TARIC changes date to the formation of the EU, and TAMATOs database schema is analogous to a simplied form of TARIC.

TAMATO follows TARICs concept of a “transaction”, that groups individual changes to the Tariff.

In TAMATO a Transaction is a concrete database model that representing a TRANSACTION element imported from a TARIC envelope.

Since ordering in TARIC is significant, TAMATO must respect the ordering of data imported from TARIC XML envelopes.

Before partitioning was implemented. ordering in TAMATO occurred mostly in views using the following logic:

  1. Transactions with DELETED status were excluded.

  2. Transactions were grouped by workbasket; within each workbasket the transactions were sorted by their order field.

Workbaskets themselves were sorted in the following order:

  • The first workbasket (with pk=1) This workbasket only contains data imported from the initial “seed file” (a TARIC XML file containing the tariff from the formaing of the EU up to some date).

  • Published workbaskets (with any of the “approved” statuses). These workbaskets were imported from “delta files” (TARIC XML files containing changes from one date to another), or created in TaMaTo itself.

  • Workbaskets that have not been published (workbaskets with none of the “approved” statuses). These workbaskets were created in TaMaTo but have not yet been published.

This ordering was split between the views and the importer.

Transaction Types

Based on the ordering used in the old system, transactions in TaMaTo can be split into three types:

Seed File Transactions

A seed file is a large XML file used to populate the database initially, containing all the changes from the start of the EU tariff up when then file was issued.

Transactions in the seed file are used to initially populate TaMaTo, under the old system the workbasket with id=1 is assumed to contain these transactions and was always ordered first.

“seed file” transactions should be treated as if they are immutable.

Revision Transactions

Subsequent updates are imported from “delta XML” files and called revisions (in the earlier version of the system this naming was not formalised).

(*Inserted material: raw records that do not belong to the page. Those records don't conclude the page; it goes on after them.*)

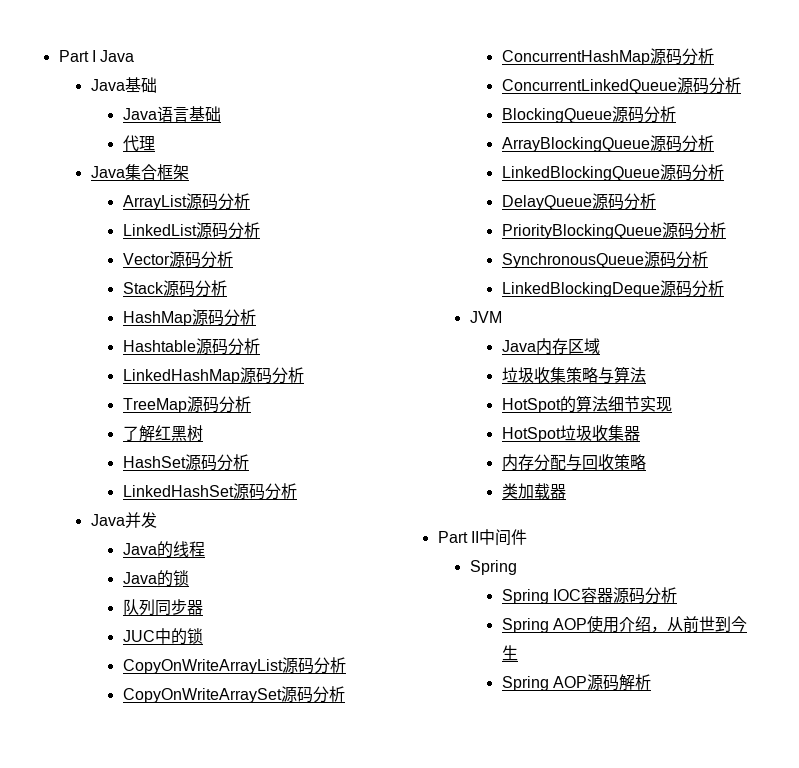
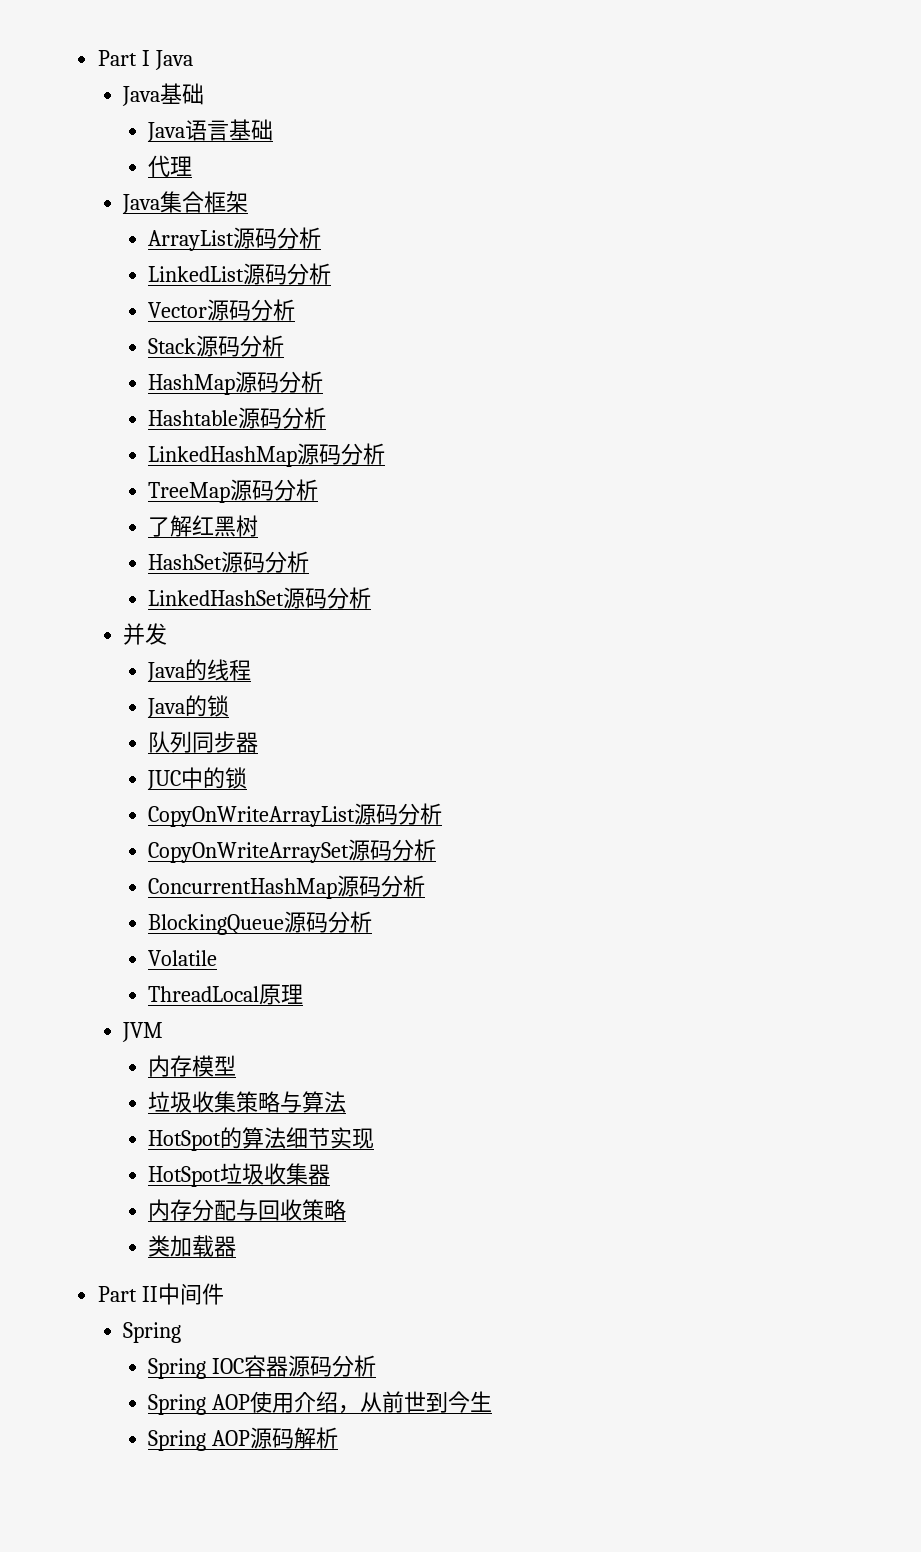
- Java并发
+ 并发
- ConcurrentLinkedQueue源码分析
- ArrayBlockingQueue源码分析
- LinkedBlockingQueue源码分析
- DelayQueue源码分析
- PriorityBlockingQueue源码分析
- SynchronousQueue源码分析
- LinkedBlockingDeque源码分析
+ Volatile
+ ThreadLocal原理
  JVM
- Java内存区域
+ 内存模型

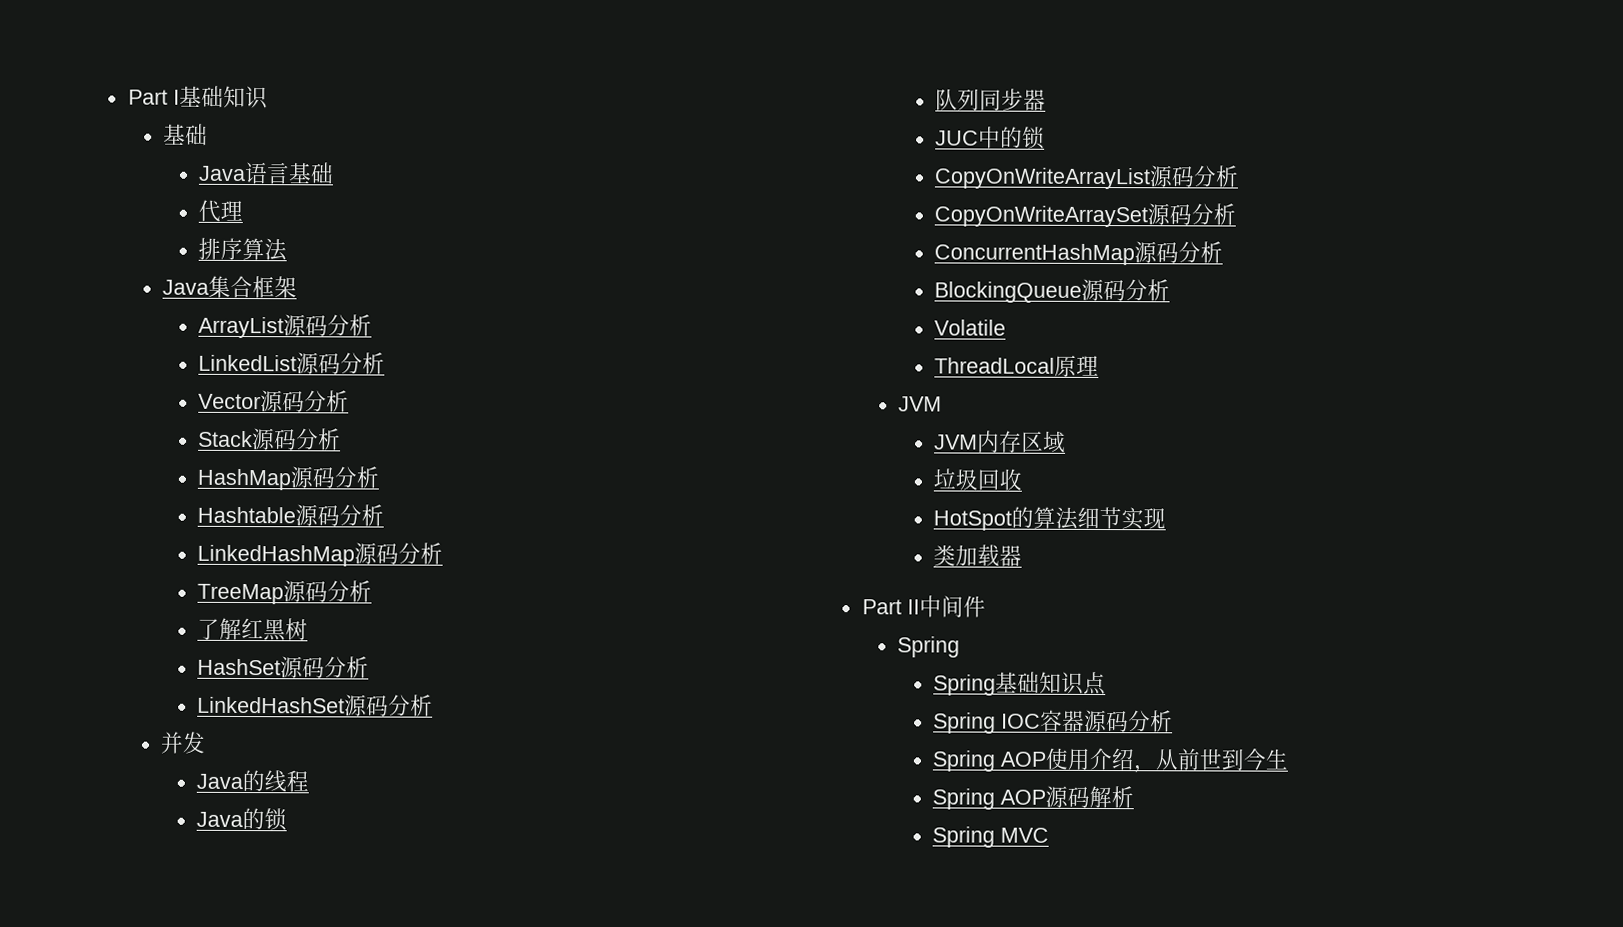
- Part I Java
- Java基础
+ Part I基础知识
+ 基础
+ 排序算法
- 内存模型
- 垃圾收集策略与算法
+ JVM内存区域
+ 垃圾回收
- HotSpot垃圾收集器
- 内存分配与回收策略
+ Spring基础知识点
+ Spring MVC

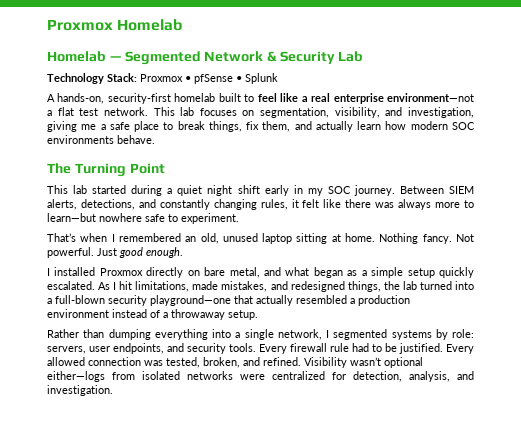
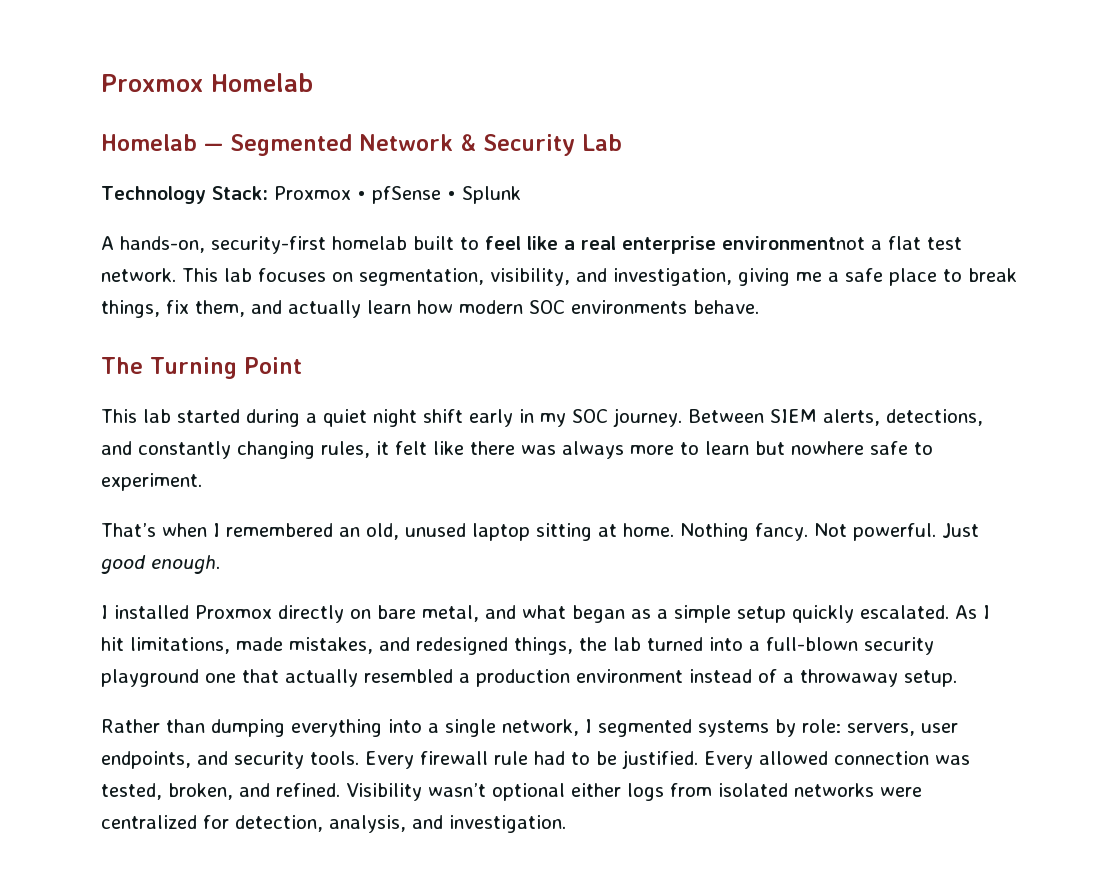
- A hands-on, security-first homelab built to feel like a real enterprise environment—not a flat test network.
+ A hands-on, security-first homelab built to feel like a real enterprise environmentnot a flat test network.
- Between SIEM alerts, detections, and constantly changing rules, it felt like there was always more to learn—but nowhere safe to experiment.
+ Between SIEM alerts, detections, and constantly changing rules, it felt like there was always more to learn but nowhere safe to experiment.
- As I hit limitations, made mistakes, and redesigned things, the lab turned into a full-blown security playground—one that actually resembled a production environment instead of a throwaway setup.
+ As I hit limitations, made mistakes, and redesigned things, the lab turned into a full-blown security playground one that actually resembled a production environment instead of a throwaway setup.
- Visibility wasn’t optional either—logs from isolated networks were centralized for detection, analysis, and investigation.
+ Visibility wasn’t optional either logs from isolated networks were centralized for detection, analysis, and investigation.

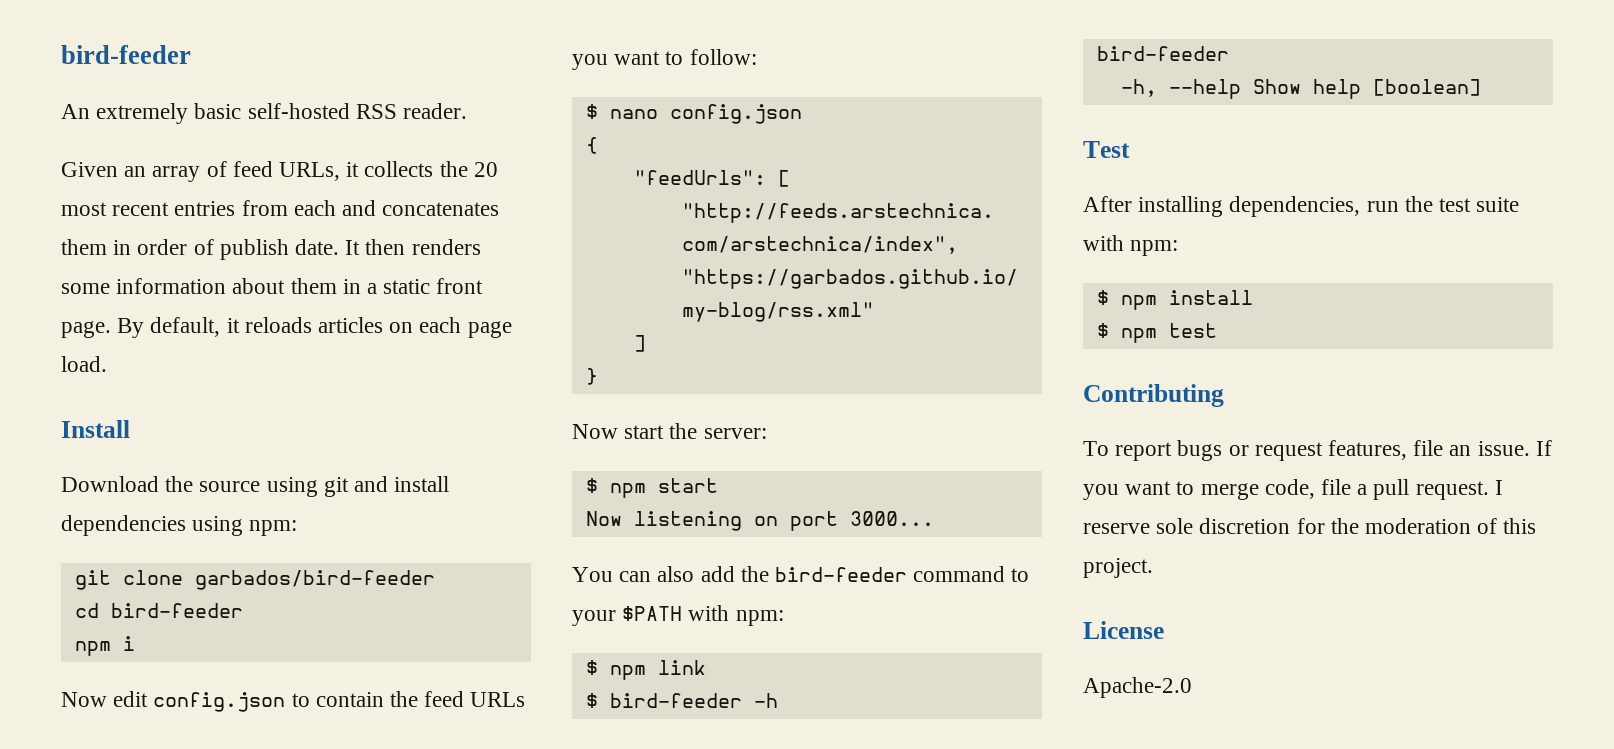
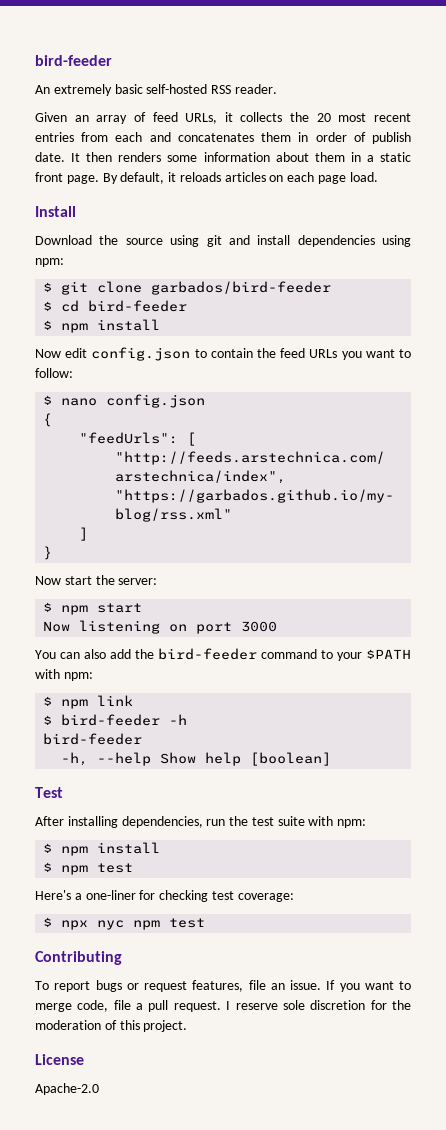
- git clone garbados/bird-feeder
+ $ git clone garbados/bird-feeder
- cd bird-feeder
- npm i
+ $ cd bird-feeder
+ $ npm install
- Now listening on port 3000...
+ Now listening on port 3000
+ Here's a one-liner for checking test coverage:
+ $ npx nyc npm test

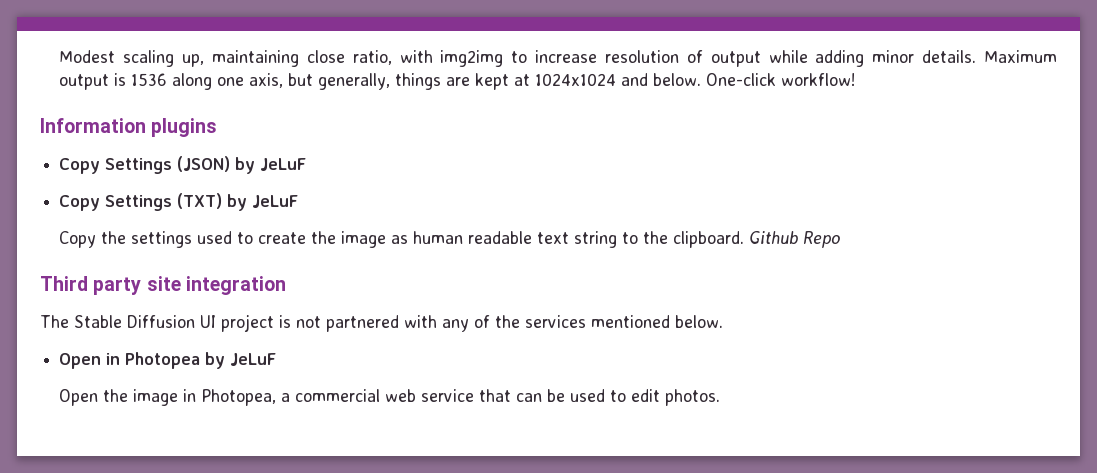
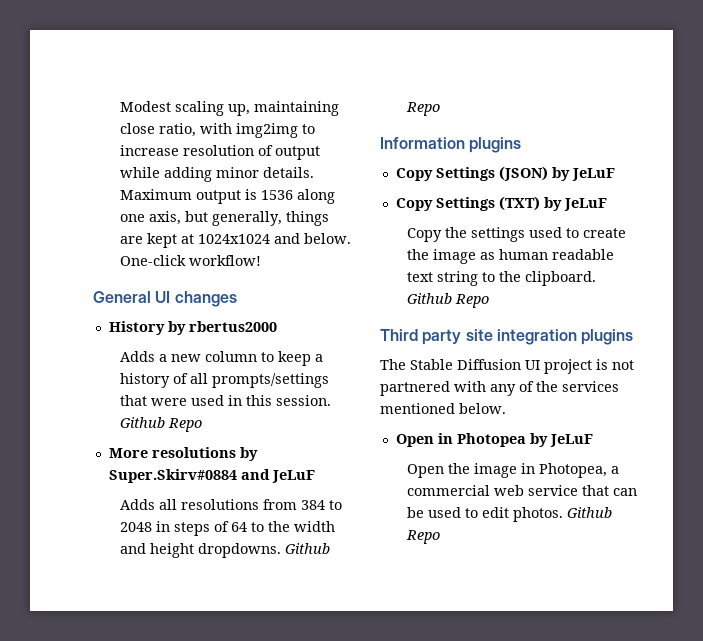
+ General UI changes
+ History by rbertus2000
+ Adds a new column to keep a history of all prompts/settings that were used in this session. Github Repo
+ More resolutions by Super.Skirv#0884 and JeLuF
+ Adds all resolutions from 384 to 2048 in steps of 64 to the width and height dropdowns. Github Repo
- Third party site integration
+ Third party site integration plugins
- Open the image in Photopea, a commercial web service that can be used to edit photos.
+ Open the image in Photopea, a commercial web service that can be used to edit photos. Github Repo

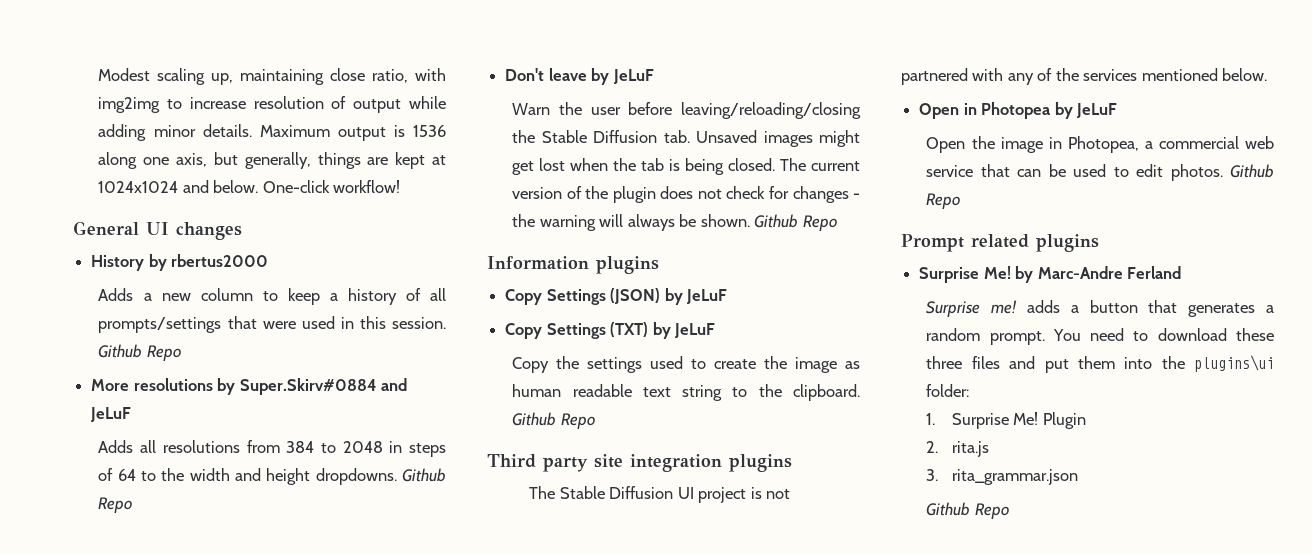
+ Don't leave by JeLuF
+ Warn the user before leaving/reloading/closing the Stable Diffusion tab. Unsaved images might get lost when the tab is being closed. The current version of the plugin does not check for changes - the warning will always be shown. Github Repo
+ Prompt related plugins
+ Surprise Me! by Marc-Andre Ferland
+ Surprise me! adds a button that generates a random prompt. You need to download these three files and put them into the plugins\ui folder:
+ 1. Surprise Me! Plugin
+ 2. rita.js
+ 3. rita_grammar.json
+ Github Repo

Keeping revision transactions separate from those from the seed file has advantages:

  • For parallelization (the seed file can be imported in parallel with the delta files).

  • For debugging versioning (you don’t need to know how many transactions are in the seed file),

“revision” transactions should be treated as if they are immutable.

Draft Transactions

“draft” transactions are those in a workbasket that is being edited and may be changed or deleted.

In the older system “draft” transactions were those contained in a workbasket with one of the non approved statuses (APPROVED, SENT, PUBLISHED, ERRORED).

Conceptually draft transactions come after revision transactions, ordering is only within a workbasket.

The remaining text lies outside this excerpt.